Dalam pertemuan ini juga banyak gagasan misal : Lesehan sastra bulanan
dan baca puisi bersama, serta work shop kepenulisan dari sekolah ke sekolah.
Namun, gagasan ini masih akan menjadi kegiatan jangka menangah karena
disepakati untuk saling menguatkan di internal terlebih dahulu sebagai ruang
untuk menyatukan dan saling mengumpulkan energi kerbersamaan ke depan.

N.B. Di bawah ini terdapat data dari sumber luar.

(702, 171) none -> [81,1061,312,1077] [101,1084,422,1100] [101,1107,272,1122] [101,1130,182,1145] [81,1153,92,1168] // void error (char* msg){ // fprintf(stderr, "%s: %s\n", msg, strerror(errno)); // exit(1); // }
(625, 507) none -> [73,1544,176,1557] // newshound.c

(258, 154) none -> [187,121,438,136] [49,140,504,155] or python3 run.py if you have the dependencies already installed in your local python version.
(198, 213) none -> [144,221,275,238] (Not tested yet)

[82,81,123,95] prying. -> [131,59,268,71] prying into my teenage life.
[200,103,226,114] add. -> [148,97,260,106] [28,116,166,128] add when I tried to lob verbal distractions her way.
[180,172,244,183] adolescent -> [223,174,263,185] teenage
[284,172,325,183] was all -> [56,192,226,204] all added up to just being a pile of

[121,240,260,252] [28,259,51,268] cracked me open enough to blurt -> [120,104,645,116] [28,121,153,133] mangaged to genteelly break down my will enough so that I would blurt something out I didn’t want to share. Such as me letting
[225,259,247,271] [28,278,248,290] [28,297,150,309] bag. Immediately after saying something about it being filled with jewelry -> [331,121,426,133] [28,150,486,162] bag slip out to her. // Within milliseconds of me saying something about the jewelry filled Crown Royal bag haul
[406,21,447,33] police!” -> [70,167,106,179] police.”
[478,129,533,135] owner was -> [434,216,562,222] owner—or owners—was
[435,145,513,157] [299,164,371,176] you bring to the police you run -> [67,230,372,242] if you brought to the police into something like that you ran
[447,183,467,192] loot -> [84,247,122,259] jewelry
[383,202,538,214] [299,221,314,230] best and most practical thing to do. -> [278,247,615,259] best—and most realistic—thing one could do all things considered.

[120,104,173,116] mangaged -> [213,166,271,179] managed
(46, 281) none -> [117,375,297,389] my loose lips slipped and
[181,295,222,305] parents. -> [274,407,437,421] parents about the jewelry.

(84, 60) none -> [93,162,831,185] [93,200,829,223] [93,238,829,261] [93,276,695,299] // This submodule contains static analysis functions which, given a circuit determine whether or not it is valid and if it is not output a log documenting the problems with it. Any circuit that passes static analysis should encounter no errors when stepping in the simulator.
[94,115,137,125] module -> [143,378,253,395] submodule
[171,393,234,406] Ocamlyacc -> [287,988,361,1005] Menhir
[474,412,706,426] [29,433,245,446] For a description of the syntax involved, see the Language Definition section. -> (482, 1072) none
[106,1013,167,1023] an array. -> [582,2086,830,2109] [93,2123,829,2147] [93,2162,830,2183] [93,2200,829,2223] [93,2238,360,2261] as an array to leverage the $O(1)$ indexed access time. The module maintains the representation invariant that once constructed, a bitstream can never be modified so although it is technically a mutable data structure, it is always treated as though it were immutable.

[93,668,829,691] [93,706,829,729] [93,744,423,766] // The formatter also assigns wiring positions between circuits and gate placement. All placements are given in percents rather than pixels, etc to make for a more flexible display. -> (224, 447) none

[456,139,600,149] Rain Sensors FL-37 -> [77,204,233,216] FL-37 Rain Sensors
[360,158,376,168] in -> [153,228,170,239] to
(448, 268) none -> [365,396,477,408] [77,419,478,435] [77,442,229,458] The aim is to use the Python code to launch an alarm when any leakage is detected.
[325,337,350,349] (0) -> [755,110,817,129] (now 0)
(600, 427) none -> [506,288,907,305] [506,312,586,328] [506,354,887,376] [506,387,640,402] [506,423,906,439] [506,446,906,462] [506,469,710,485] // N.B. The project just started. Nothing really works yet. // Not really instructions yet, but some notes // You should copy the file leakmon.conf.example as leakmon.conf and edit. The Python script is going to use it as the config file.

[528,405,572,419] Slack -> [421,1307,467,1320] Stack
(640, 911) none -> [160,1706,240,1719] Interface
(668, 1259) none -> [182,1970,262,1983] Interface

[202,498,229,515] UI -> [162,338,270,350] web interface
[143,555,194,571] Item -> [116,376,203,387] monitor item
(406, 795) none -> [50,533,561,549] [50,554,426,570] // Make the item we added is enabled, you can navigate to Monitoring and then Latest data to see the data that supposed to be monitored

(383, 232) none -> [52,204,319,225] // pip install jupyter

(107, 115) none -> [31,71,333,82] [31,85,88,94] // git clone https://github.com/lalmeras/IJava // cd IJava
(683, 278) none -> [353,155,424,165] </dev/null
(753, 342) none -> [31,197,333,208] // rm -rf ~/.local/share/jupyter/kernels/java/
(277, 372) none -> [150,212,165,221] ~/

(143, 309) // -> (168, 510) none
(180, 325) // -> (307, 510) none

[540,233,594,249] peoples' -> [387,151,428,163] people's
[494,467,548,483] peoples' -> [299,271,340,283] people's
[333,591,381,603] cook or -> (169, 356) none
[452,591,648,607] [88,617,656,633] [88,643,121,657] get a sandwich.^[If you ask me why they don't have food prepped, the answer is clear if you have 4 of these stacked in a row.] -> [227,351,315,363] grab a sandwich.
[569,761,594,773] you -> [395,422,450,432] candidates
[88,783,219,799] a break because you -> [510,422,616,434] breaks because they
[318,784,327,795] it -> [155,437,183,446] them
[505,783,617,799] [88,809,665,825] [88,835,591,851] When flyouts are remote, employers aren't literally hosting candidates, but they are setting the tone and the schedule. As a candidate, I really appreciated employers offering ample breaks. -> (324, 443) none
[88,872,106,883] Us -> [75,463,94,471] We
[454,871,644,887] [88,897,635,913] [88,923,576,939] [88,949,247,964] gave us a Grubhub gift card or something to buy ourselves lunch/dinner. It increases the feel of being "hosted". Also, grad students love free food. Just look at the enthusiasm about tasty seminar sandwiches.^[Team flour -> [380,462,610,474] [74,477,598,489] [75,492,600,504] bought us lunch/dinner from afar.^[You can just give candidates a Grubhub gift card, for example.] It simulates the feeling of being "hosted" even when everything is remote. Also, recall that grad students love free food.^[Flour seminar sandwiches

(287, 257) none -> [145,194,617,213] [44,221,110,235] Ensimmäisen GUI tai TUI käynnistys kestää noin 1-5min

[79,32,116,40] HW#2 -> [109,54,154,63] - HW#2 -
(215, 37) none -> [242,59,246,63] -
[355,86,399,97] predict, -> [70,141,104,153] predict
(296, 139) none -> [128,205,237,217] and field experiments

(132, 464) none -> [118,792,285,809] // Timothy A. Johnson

Saya kembali bisa belajar bahwa tak ada mudah dan gampang apalagi untuk
yang namanya menyepakati kapan dan waktunya. Karena memang semua orang telah
memiliki kesibukan masing-masing. Maka dengan senyum dan rasa sukur yang tiada
terbatas saya tersenyum. Inilah proses dan di sinilah buku “Titik Temu” telah
menjadi pintu masuk untuk menghangatkan kembali atau tepatnya menjadi pintu
untuk kembali duduk bareng, belajar bersama, dan sehingga apap pun nanti. Maka catatan
proses ini akan selalu menjadi catatan penting dari sebuah pencarian dan
nakalnya kami yang memiliki keterbatasan di berapa titik. Namun, pada titik
kosong itulah semoga ke depan bisa di isi oleh satu sama lain.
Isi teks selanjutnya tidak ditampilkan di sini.